= Beginning of Section =

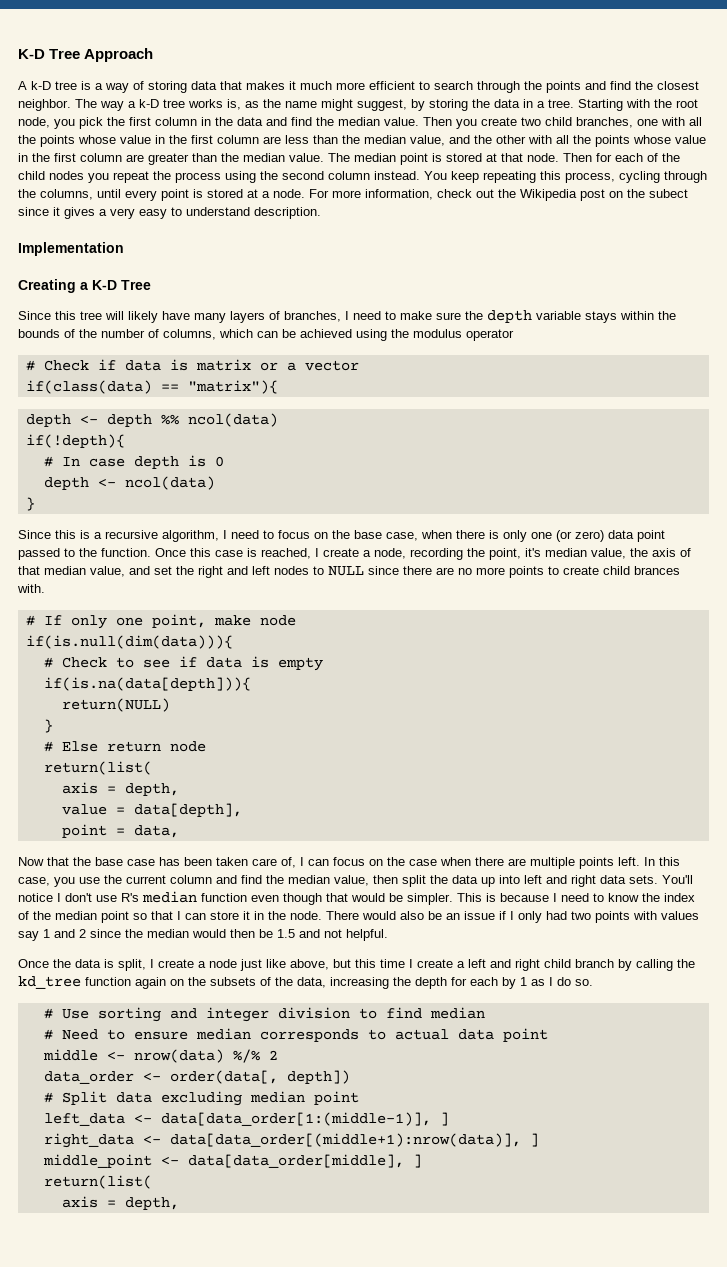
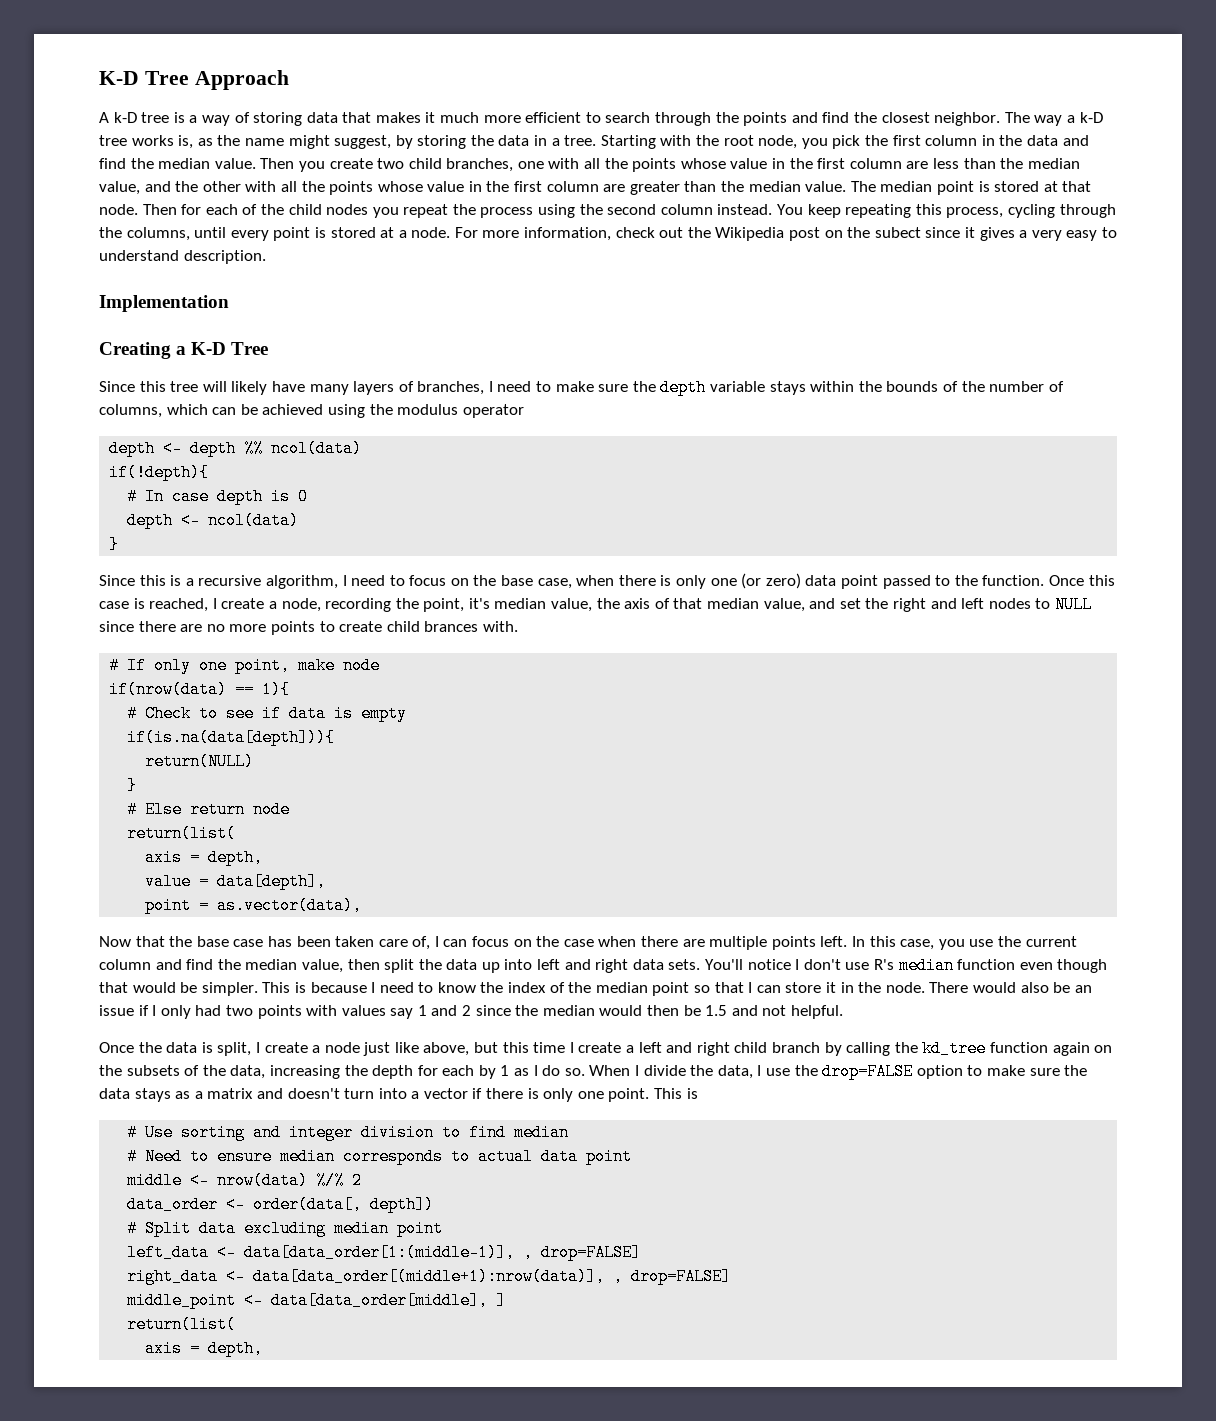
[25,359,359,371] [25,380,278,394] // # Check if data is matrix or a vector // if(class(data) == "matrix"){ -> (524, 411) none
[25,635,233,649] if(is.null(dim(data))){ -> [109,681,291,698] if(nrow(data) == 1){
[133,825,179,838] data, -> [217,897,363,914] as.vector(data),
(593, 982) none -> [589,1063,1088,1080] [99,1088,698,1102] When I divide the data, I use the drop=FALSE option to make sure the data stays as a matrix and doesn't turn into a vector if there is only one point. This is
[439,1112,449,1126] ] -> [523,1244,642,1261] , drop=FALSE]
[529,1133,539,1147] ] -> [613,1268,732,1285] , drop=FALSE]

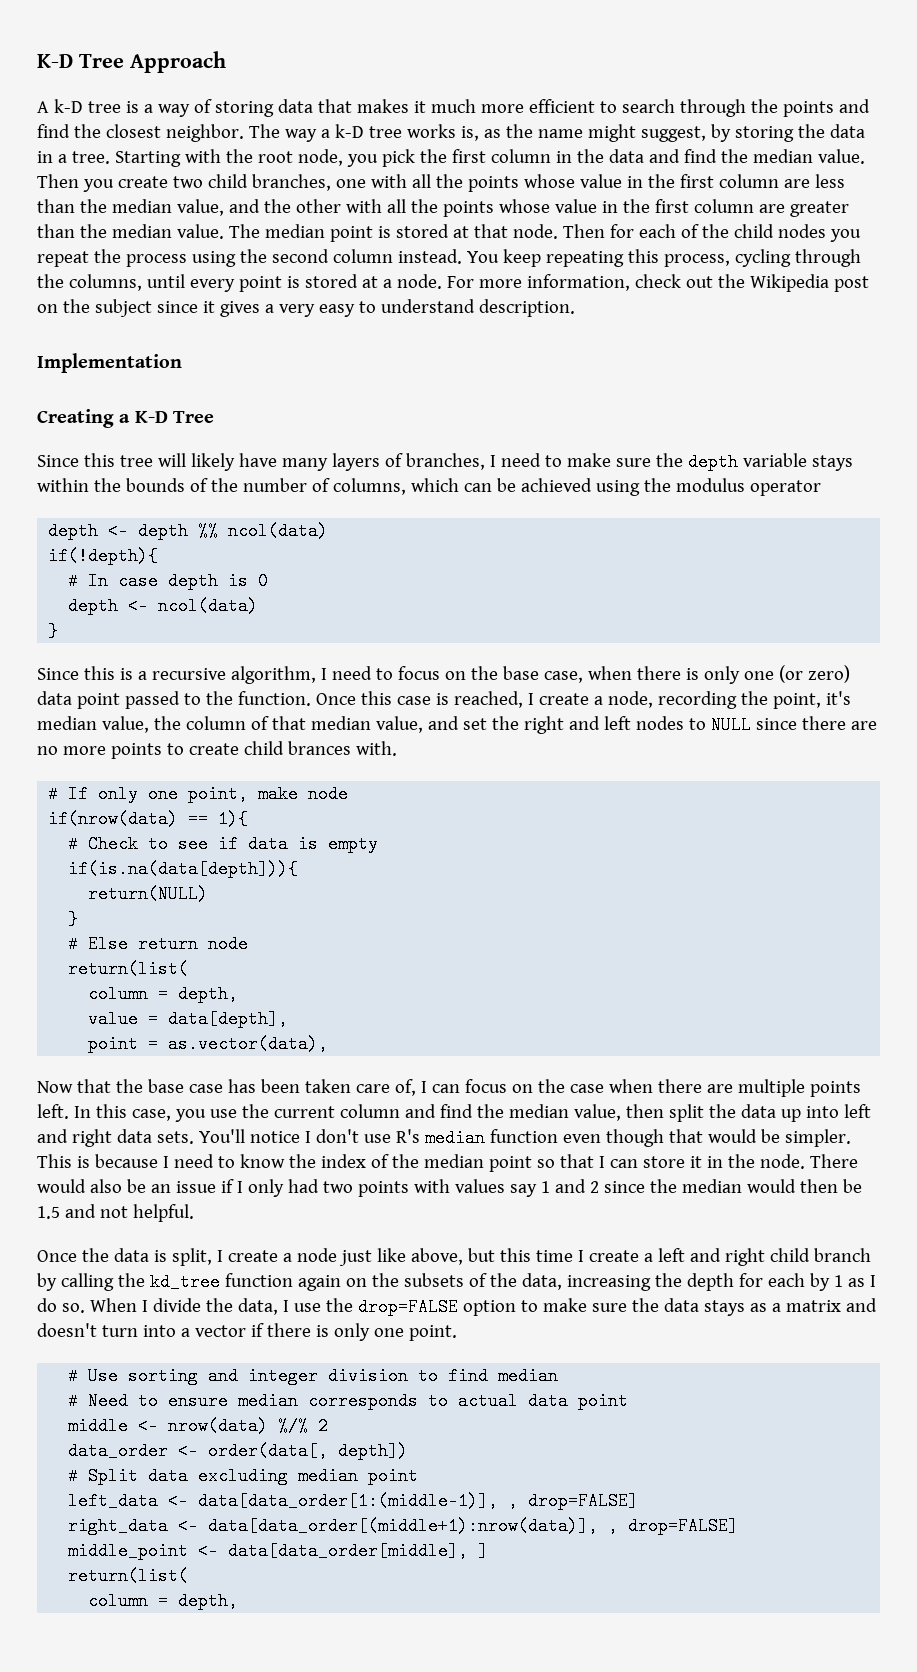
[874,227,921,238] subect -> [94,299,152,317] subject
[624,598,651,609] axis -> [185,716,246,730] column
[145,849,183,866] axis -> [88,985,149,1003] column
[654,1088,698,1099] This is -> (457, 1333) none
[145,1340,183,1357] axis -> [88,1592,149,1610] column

= End of Section =

§ What is expected
Give the material again exactly as it is, but keep the pictures out.

§ Expected output
[25,359,359,371] [25,380,278,394] // # Check if data is matrix or a vector // if(class(data) == "matrix"){ -> (524, 411) none
[25,635,233,649] if(is.null(dim(data))){ -> [109,681,291,698] if(nrow(data) == 1){
[133,825,179,838] data, -> [217,897,363,914] as.vector(data),
(593, 982) none -> [589,1063,1088,1080] [99,1088,698,1102] When I divide the data, I use the drop=FALSE option to make sure the data stays as a matrix and doesn't turn into a vector if there is only one point. This is
[439,1112,449,1126] ] -> [523,1244,642,1261] , drop=FALSE]
[529,1133,539,1147] ] -> [613,1268,732,1285] , drop=FALSE]

[874,227,921,238] subect -> [94,299,152,317] subject
[624,598,651,609] axis -> [185,716,246,730] column
[145,849,183,866] axis -> [88,985,149,1003] column
[654,1088,698,1099] This is -> (457, 1333) none
[145,1340,183,1357] axis -> [88,1592,149,1610] column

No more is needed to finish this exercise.